与此同时,谢五在这场大战中所受的重伤也开始显现出来。他在最紧要关头舍命护住长玉,那一矛之力直接震断了他一侧肩胛的骨头,几乎废掉一条臂膀。若非谢五拿命去挡,随拓那一记长矛早已洞穿长玉胸膛,她根本不可能活到最后,更别提反杀随拓。长玉心中对谢五感激之深,不言而喻,却又苦于自身来历的秘密重如千钧——她无法将自己是魏祁林之女的事实告诉谢征,更不敢轻易吐露给任何一个信任之人。此时又逢贺敬元头七将至,而谢征的父亲谢临山祭典亦安排在同一日。谢征出于情义,答应让长玉代表自己,在祭典时为谢临山上柱香,以尽心意。灵堂之外,纸钱飞舞,长玉看着一座座灵牌,心中压抑着贺家、魏家与谢家的恩怨纠葛,愈发不知该如何面对自己的血统。另一边,李怀安跪在贺敬元棺前,默默读完师父留给他的那封信。信中没有豪言壮语,只有对大胤未来局势的冷静判断,以及对百姓命运的深切忧虑。看完之后,李怀安沉默良久,随后做出一个出人意料的举动——他亲手将魏严与李陉所送来的挽联取下,投入火中焚烧,任黑烟袅袅升起。贺敬元在信中嘱咐他,莫要被一城一地的功名所惑,而要以大胤百姓的安危为念。李怀安心中明白,师父这一生最在意的,从来不是自己的声名,而是天下苍生。

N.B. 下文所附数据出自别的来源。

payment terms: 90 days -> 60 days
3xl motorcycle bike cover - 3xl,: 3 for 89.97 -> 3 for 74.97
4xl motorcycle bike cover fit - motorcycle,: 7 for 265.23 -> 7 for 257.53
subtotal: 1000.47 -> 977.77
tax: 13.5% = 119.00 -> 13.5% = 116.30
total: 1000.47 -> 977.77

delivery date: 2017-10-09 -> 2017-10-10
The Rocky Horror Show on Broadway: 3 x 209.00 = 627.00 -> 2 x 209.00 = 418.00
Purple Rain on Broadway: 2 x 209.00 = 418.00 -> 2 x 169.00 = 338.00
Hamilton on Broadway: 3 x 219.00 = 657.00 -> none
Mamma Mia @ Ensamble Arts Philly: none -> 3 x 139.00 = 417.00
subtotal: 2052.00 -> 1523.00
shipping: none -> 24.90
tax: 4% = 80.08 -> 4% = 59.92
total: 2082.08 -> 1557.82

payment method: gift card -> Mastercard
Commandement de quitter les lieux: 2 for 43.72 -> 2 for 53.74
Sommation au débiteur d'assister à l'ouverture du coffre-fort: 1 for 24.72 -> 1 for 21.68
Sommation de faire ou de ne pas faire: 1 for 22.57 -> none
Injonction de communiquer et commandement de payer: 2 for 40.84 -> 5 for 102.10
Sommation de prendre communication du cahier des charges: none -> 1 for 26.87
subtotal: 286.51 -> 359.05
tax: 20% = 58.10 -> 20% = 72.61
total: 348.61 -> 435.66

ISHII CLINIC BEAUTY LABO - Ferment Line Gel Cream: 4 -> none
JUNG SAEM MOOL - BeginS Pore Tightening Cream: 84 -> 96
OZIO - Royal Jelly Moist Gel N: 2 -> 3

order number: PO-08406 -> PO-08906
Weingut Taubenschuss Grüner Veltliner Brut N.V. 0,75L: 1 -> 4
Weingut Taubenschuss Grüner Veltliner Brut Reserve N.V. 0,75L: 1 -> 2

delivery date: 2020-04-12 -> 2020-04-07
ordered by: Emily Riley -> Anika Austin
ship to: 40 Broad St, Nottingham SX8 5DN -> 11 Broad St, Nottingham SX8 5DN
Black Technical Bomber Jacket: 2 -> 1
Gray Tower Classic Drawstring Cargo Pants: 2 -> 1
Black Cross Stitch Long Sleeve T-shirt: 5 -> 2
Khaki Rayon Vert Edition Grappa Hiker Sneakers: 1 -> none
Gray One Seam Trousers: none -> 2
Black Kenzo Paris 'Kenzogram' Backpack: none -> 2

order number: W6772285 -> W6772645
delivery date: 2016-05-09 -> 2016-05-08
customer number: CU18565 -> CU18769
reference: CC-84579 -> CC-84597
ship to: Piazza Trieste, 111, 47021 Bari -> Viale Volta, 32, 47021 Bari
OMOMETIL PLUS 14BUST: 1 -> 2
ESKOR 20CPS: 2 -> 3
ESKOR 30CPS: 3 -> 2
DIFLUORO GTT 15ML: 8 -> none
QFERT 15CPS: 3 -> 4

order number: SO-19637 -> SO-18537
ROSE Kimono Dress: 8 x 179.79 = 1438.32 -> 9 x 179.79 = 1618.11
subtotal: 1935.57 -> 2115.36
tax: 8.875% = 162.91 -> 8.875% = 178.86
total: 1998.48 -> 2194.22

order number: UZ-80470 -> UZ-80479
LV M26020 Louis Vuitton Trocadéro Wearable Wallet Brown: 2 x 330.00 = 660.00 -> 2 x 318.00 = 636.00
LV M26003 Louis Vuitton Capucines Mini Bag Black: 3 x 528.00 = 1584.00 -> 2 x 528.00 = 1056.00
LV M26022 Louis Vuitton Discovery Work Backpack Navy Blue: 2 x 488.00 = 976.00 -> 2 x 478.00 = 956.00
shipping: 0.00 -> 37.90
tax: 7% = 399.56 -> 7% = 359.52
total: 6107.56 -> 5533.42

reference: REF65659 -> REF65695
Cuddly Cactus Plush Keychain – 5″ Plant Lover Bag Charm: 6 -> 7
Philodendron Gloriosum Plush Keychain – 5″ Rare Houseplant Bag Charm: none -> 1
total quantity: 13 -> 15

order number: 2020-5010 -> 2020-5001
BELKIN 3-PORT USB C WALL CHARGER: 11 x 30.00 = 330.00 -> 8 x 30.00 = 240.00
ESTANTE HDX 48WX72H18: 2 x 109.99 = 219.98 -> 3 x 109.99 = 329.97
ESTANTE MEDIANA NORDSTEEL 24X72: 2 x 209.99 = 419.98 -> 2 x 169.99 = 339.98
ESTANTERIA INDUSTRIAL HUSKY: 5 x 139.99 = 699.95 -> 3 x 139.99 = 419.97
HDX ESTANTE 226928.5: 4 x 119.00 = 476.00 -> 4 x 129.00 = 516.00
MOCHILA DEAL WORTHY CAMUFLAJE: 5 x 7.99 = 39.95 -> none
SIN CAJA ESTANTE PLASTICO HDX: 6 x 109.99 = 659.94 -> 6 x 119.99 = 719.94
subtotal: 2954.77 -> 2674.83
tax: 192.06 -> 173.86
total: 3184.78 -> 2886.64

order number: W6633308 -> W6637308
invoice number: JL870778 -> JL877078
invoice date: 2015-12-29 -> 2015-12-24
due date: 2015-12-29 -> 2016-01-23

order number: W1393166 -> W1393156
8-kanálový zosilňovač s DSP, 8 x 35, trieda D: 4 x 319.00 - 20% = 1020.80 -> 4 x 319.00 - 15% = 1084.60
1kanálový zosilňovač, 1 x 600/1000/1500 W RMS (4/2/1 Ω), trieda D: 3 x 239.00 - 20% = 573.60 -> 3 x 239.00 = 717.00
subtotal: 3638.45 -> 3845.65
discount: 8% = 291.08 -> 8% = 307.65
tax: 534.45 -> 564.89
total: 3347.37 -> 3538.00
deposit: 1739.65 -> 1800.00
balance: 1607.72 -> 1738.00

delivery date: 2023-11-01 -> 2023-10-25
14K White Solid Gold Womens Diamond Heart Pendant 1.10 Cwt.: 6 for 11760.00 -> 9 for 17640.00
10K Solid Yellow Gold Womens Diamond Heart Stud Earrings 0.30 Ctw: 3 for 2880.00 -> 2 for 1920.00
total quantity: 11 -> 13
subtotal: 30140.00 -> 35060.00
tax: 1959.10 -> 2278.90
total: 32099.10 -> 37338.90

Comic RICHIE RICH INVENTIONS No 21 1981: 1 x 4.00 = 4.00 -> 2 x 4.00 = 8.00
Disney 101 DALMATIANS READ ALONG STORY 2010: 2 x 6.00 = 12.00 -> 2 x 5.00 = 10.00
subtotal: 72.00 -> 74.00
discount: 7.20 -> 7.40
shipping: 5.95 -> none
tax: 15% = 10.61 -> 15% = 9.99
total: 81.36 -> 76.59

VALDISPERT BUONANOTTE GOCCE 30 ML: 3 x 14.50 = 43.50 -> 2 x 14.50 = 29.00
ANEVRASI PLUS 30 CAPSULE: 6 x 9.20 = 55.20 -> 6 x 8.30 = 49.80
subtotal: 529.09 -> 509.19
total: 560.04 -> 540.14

战火刚熄,风波未平,远在他处的随元青也在生死边缘徘徊。逃出战场之后,他潜入母亲一支表亲家中避祸,暂寄身于表妹刘婉儿府中。刘家表面上对他客客气气,供食供宿,似是尽了亲戚之情,实则暗藏杀机。刘婉儿的父亲在一锅汤中悄然下毒,打算在无人知晓的夜深时分,将随元青悄悄毒死,再割下他的头颅献给朝廷,以此表忠自保。刘婉儿虽知家中谋划,却从未真正见过鲜血,更未亲手杀过人。她捧着毒汤走入房中,双手止不住颤抖。随元青身经百战,对杀意格外敏锐,一眼便看出她神情有异。几句盘问之下,刘婉儿再难支撑,在泪水与恐惧中吐露实情。随元青眼中杀机大盛,瞬间明白自己不过是他人口中的“人头一颗”。他没有再给这些亲戚任何辩解机会,转身拔刀,冷然出手,将刘家上下尽数杀绝,以血洗此宅。屋中血流成河,刘婉儿惊惧交加,只得在哭泣中看着亲人倒下。消息传回朝中,随拓战死的消息亦已证实,长信王齐旻虽失一员大将,却并未放弃对随元青的利用。他洞察人心,深知复仇之火最能驱使人走向极端,便故意派人将“随拓之死,系樊长玉所杀”之说传入随元青耳中,将所有仇恨刻意指向长玉。随元青原本就对战败心有不甘,再加失亲之痛,一听此言,心中的恨意如同烈焰骤起,终被齐旻牢牢攥住命门。自此,樊长玉之名,成了他心口永难抚平的仇恨烙印,新的血雨腥风,正在悄然酝酿。